**Task requirements**
Only the lines from the start of the data to the line containing "- Dividende et", both included, should be output, exactly and without pictures.

**Materials provided**
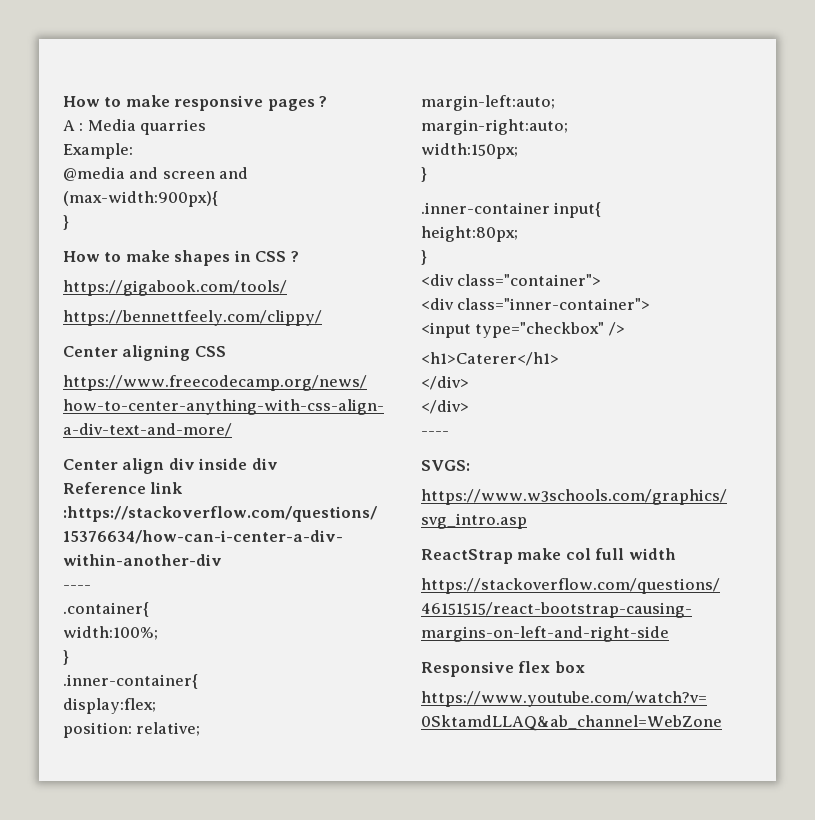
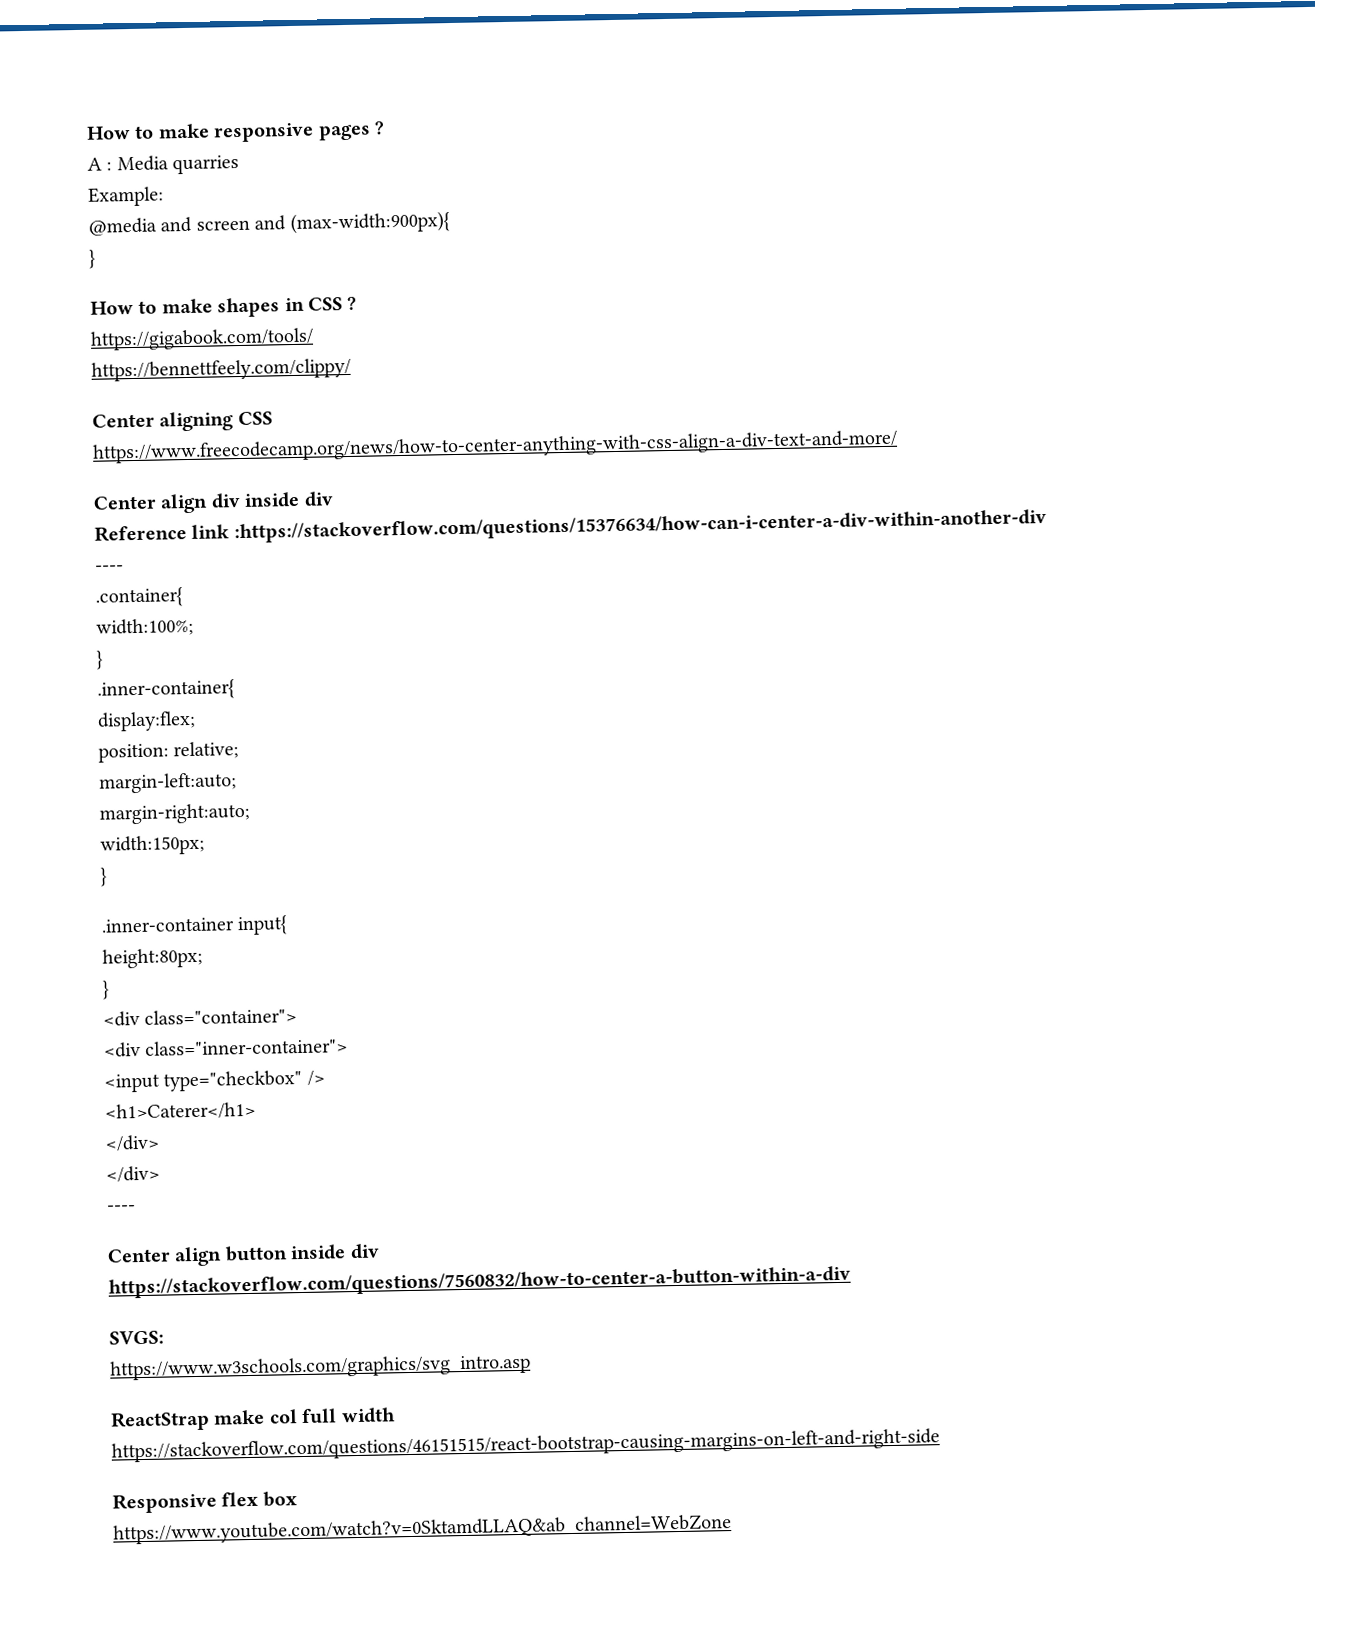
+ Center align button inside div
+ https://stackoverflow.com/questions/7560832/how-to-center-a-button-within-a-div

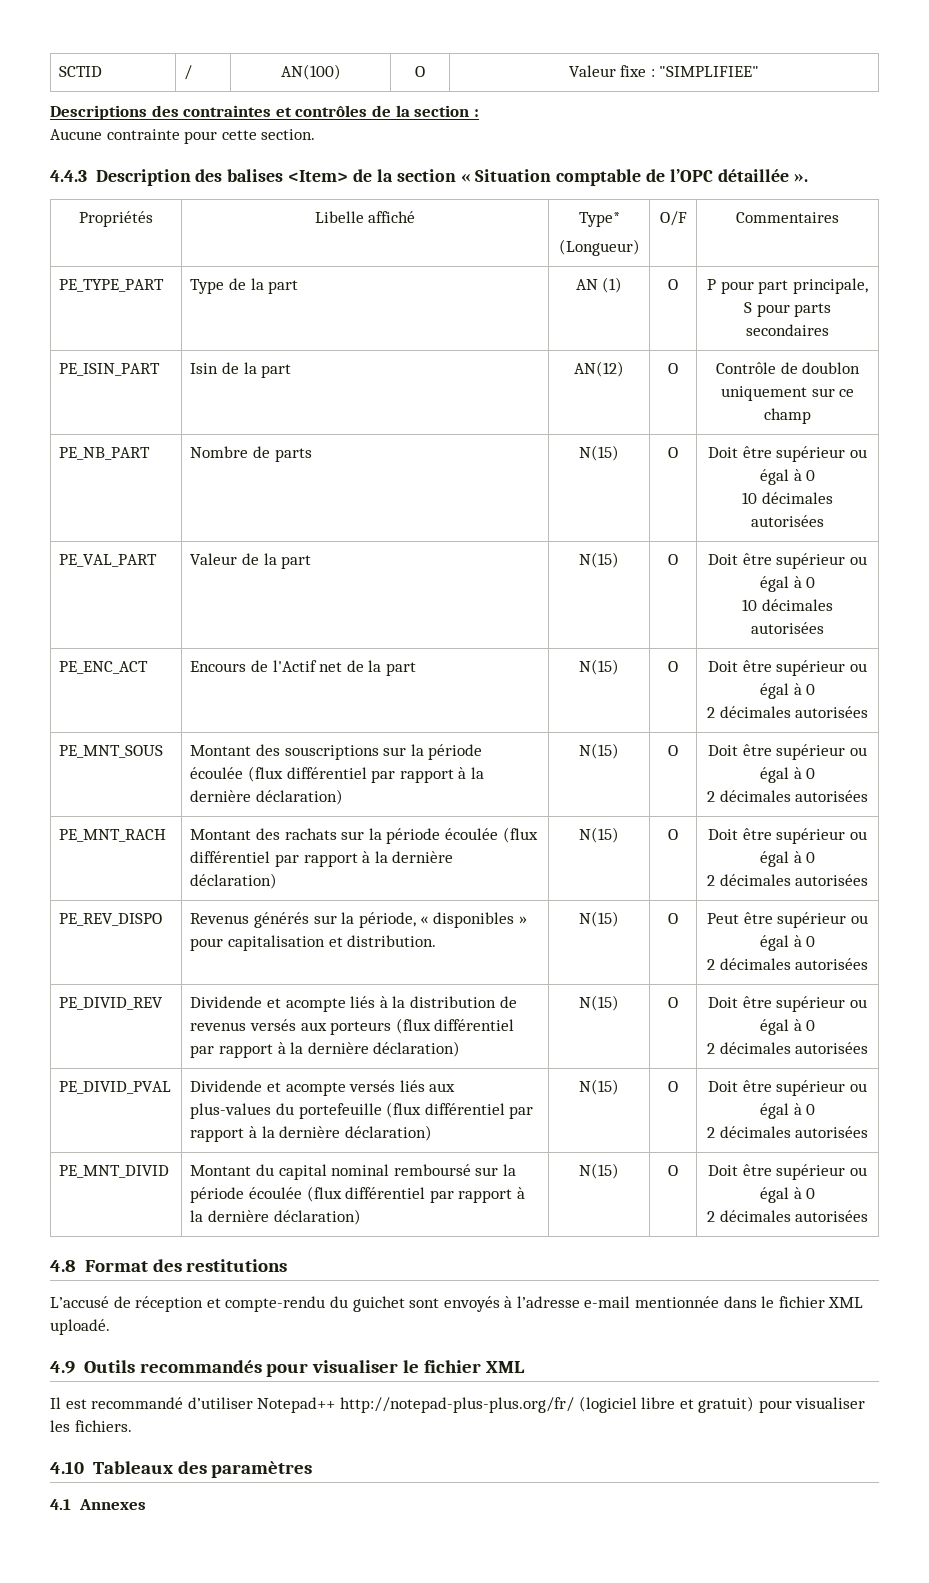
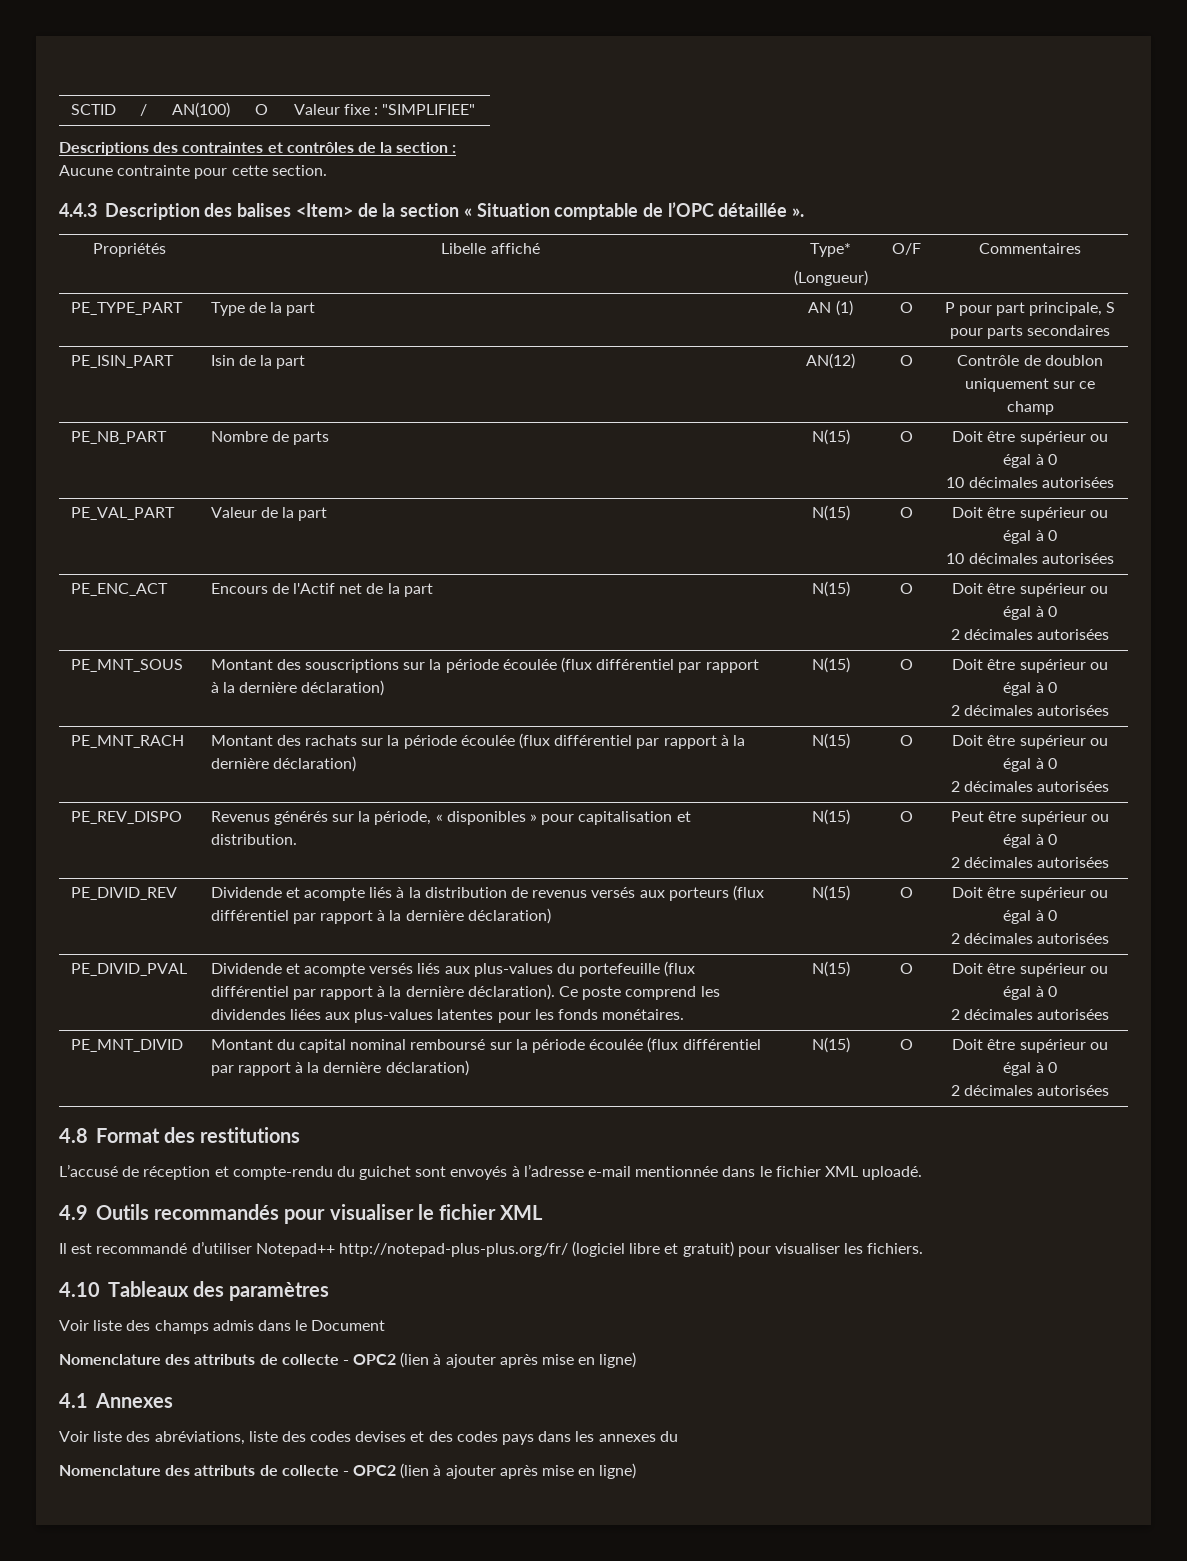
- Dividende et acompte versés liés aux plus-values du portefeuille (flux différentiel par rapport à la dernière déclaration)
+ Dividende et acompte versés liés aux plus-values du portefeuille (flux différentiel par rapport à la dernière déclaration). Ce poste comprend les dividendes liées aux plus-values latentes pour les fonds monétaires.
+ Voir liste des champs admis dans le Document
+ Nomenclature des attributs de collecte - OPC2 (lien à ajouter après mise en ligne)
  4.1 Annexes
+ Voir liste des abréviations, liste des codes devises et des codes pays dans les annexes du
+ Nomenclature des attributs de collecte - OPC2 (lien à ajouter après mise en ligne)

**Answer to this problem**
+ Center align button inside div
+ https://stackoverflow.com/questions/7560832/how-to-center-a-button-within-a-div

- Dividende et acompte versés liés aux plus-values du portefeuille (flux différentiel par rapport à la dernière déclaration)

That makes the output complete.